**Problem to solve**
Can you copy out the data exactly? Leave the images out.

**Records shown**
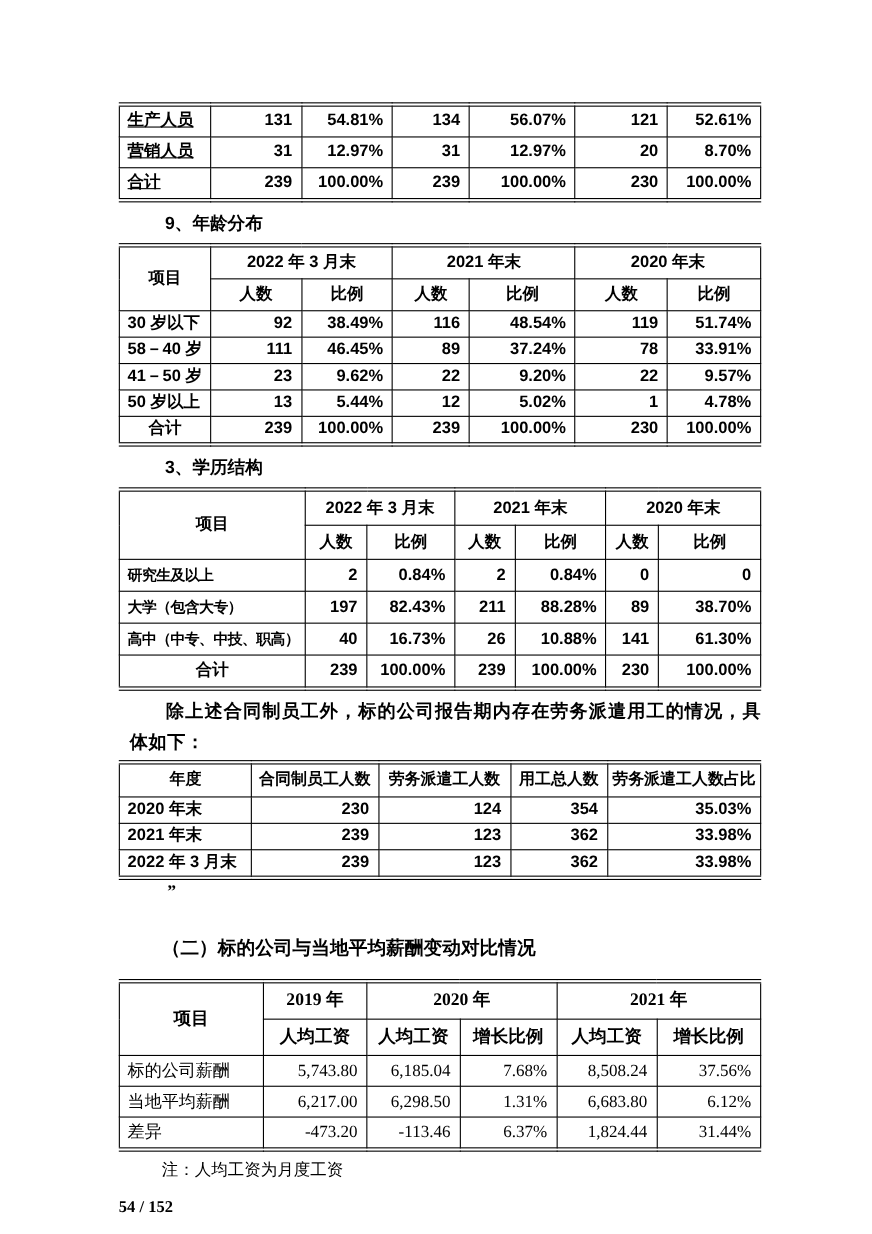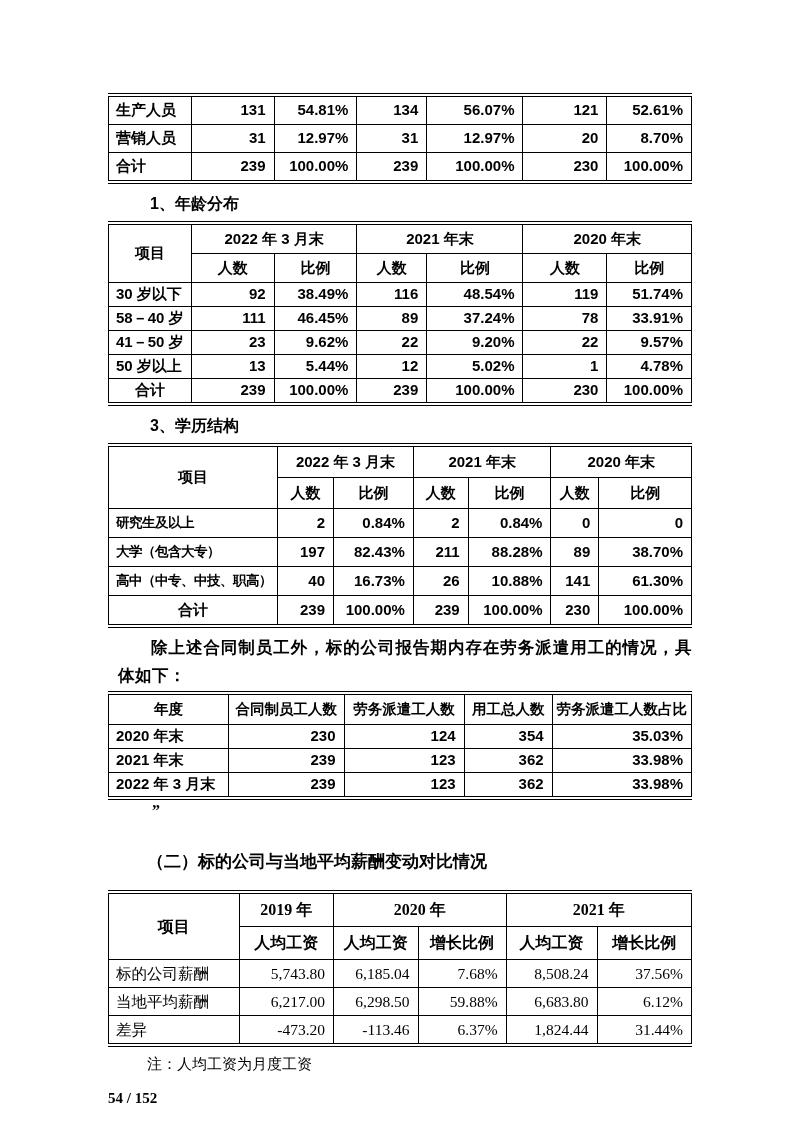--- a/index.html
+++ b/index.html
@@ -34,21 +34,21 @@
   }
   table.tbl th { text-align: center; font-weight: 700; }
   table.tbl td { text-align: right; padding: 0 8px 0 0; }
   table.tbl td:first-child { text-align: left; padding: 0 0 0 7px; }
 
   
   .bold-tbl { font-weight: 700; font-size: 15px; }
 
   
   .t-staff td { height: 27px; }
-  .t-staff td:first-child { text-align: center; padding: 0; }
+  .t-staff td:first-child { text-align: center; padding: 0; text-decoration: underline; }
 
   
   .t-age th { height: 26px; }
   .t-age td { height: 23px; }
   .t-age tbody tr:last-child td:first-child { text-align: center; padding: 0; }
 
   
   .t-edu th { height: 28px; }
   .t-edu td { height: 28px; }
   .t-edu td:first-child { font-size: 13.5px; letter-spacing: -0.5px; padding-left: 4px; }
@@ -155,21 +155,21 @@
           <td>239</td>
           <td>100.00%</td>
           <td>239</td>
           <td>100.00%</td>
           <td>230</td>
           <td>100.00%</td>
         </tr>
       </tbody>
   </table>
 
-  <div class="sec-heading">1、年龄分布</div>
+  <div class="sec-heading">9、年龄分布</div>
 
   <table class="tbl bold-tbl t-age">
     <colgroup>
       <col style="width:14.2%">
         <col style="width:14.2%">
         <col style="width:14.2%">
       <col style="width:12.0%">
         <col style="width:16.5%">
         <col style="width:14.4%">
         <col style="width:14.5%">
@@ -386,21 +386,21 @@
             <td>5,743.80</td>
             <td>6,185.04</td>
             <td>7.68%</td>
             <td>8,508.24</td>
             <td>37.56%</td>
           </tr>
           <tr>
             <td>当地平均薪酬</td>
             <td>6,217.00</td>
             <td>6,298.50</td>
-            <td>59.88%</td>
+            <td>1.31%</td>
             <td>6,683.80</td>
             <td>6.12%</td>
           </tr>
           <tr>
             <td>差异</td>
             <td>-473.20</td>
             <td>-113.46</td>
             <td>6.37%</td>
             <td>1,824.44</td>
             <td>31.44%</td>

**Answer area**
--- a/index.html
+++ b/index.html
@@ -34,21 +34,21 @@
   }
   table.tbl th { text-align: center; font-weight: 700; }
   table.tbl td { text-align: right; padding: 0 8px 0 0; }
   table.tbl td:first-child { text-align: left; padding: 0 0 0 7px; }
 
   
   .bold-tbl { font-weight: 700; font-size: 15px; }
 
   
   .t-staff td { height: 27px; }
-  .t-staff td:first-child { text-align: center; padding: 0; }
+  .t-staff td:first-child { text-align: center; padding: 0; text-decoration: underline; }
 
   
   .t-age th { height: 26px; }
   .t-age td { height: 23px; }
   .t-age tbody tr:last-child td:first-child { text-align: center; padding: 0; }
 
   
   .t-edu th { height: 28px; }
   .t-edu td { height: 28px; }
   .t-edu td:first-child { font-size: 13.5px; letter-spacing: -0.5px; padding-left: 4px; }
@@ -155,21 +155,21 @@
           <td>239</td>
           <td>100.00%</td>
           <td>239</td>
           <td>100.00%</td>
           <td>230</td>
           <td>100.00%</td>
         </tr>
       </tbody>
   </table>
 
-  <div class="sec-heading">1、年龄分布</div>
+  <div class="sec-heading">9、年龄分布</div>
 
   <table class="tbl bold-tbl t-age">
     <colgroup>
       <col style="width:14.2%">
         <col style="width:14.2%">
         <col style="width:14.2%">
       <col style="width:12.0%">
         <col style="width:16.5%">
         <col style="width:14.4%">
         <col style="width:14.5%">
@@ -386,21 +386,21 @@
             <td>5,743.80</td>
             <td>6,185.04</td>
             <td>7.68%</td>
             <td>8,508.24</td>
             <td>37.56%</td>
           </tr>
           <tr>
             <td>当地平均薪酬</td>
             <td>6,217.00</td>
             <td>6,298.50</td>
-            <td>59.88%</td>
+            <td>1.31%</td>
             <td>6,683.80</td>
             <td>6.12%</td>
           </tr>
           <tr>
             <td>差异</td>
             <td>-473.20</td>
             <td>-113.46</td>
             <td>6.37%</td>
             <td>1,824.44</td>
             <td>31.44%</td>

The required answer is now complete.